[Work required]
The line with "border-radius: 16px ->" marks the first line to copy, and the line with "text: 2 -> 13" marks the last. Transcribe that stretch of the data below exactly, without pictures.

[Data provided]
#####
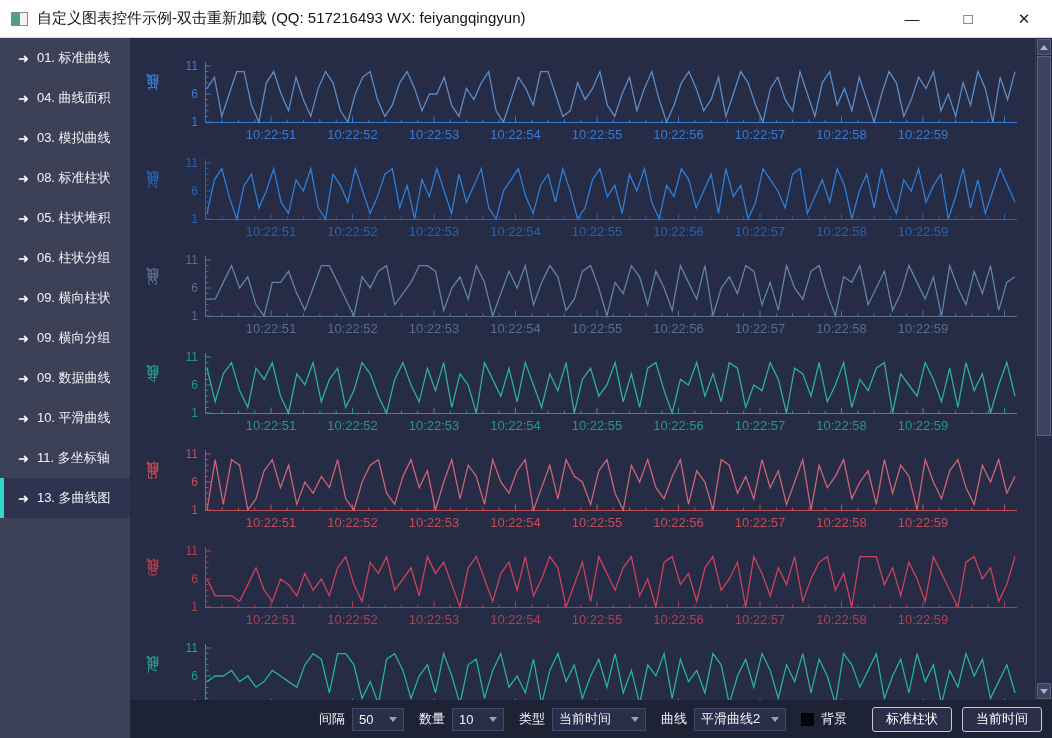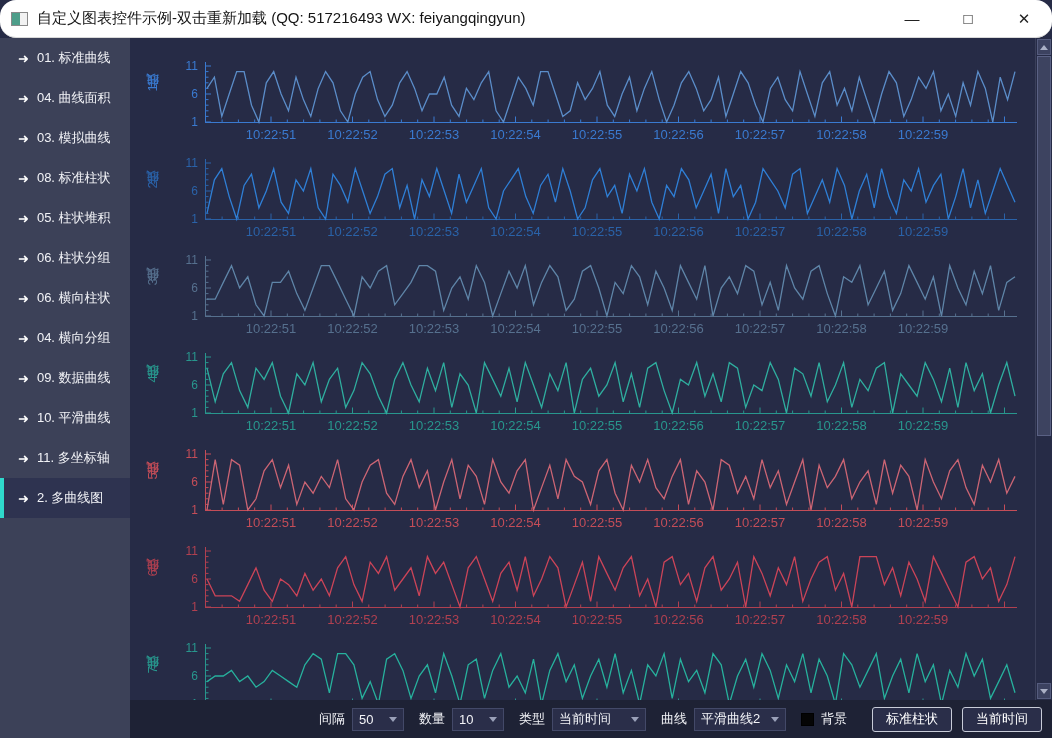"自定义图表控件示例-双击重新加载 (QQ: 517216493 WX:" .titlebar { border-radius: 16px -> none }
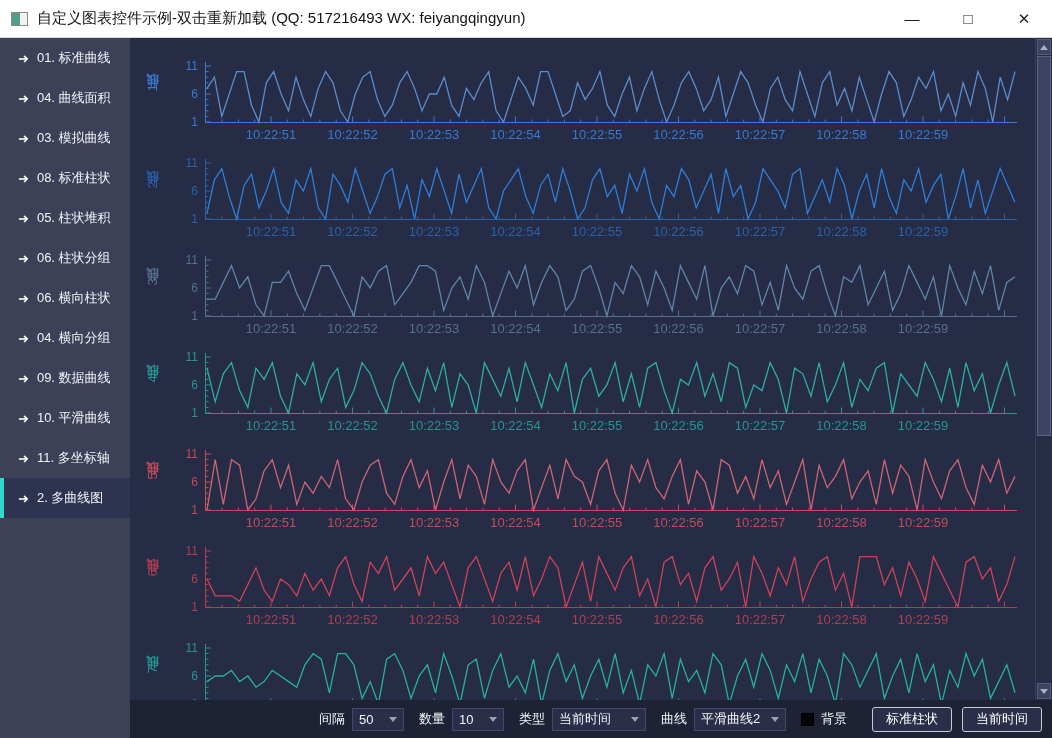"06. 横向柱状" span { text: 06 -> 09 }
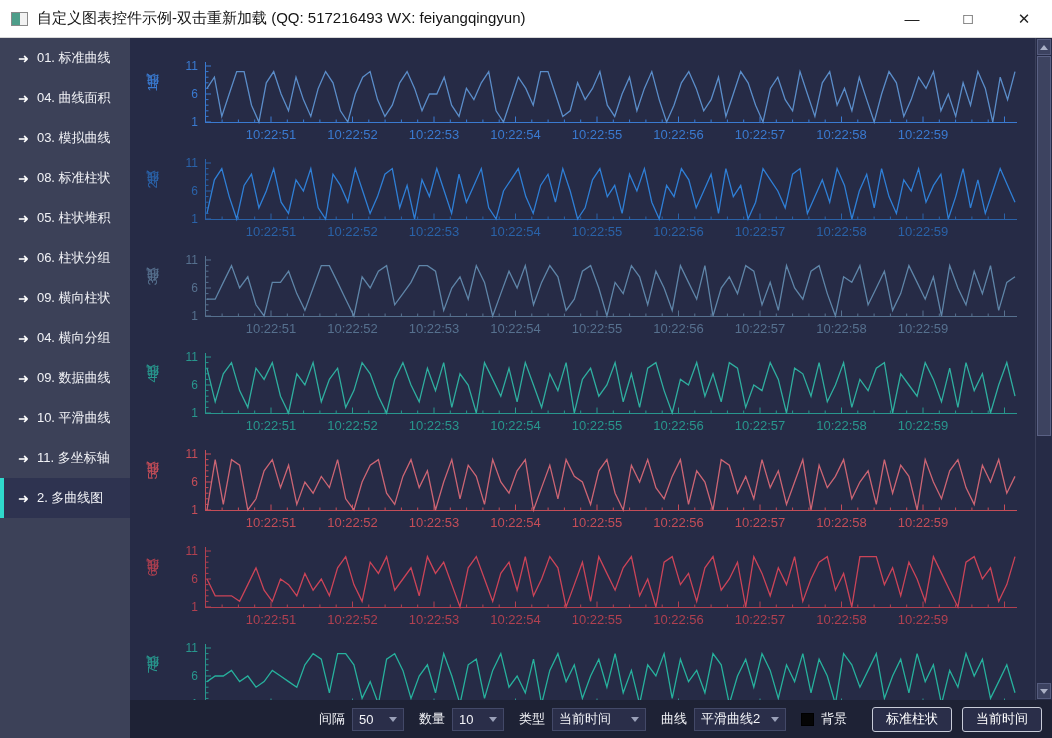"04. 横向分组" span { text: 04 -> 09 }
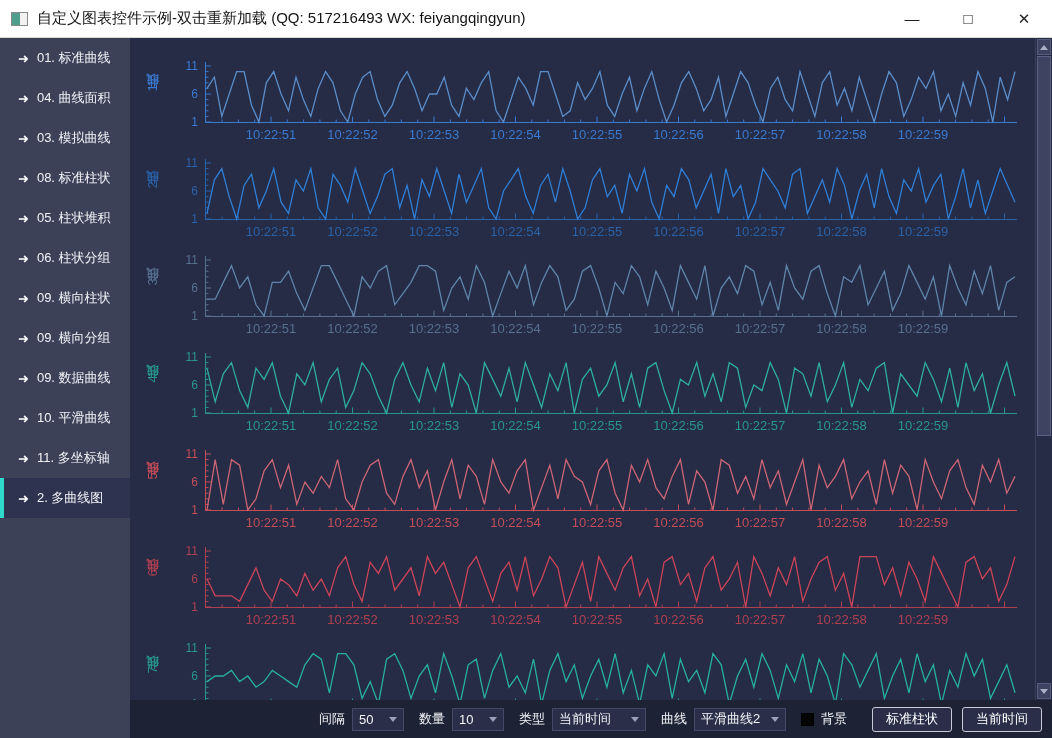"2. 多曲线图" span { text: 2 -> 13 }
#####
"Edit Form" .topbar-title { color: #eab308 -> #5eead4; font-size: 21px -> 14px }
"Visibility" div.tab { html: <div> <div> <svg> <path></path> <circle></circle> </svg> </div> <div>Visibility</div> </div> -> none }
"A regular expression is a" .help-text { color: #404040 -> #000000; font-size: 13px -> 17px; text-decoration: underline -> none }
#####
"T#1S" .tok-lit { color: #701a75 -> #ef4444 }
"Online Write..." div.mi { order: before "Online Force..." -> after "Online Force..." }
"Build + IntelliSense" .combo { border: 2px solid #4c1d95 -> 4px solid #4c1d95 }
#####
[Written answer]
"自定义图表控件示例-双击重新加载 (QQ: 517216493 WX:" .titlebar { border-radius: 16px -> none }
"06. 横向柱状" span { text: 06 -> 09 }
"04. 横向分组" span { text: 04 -> 09 }
"2. 多曲线图" span { text: 2 -> 13 }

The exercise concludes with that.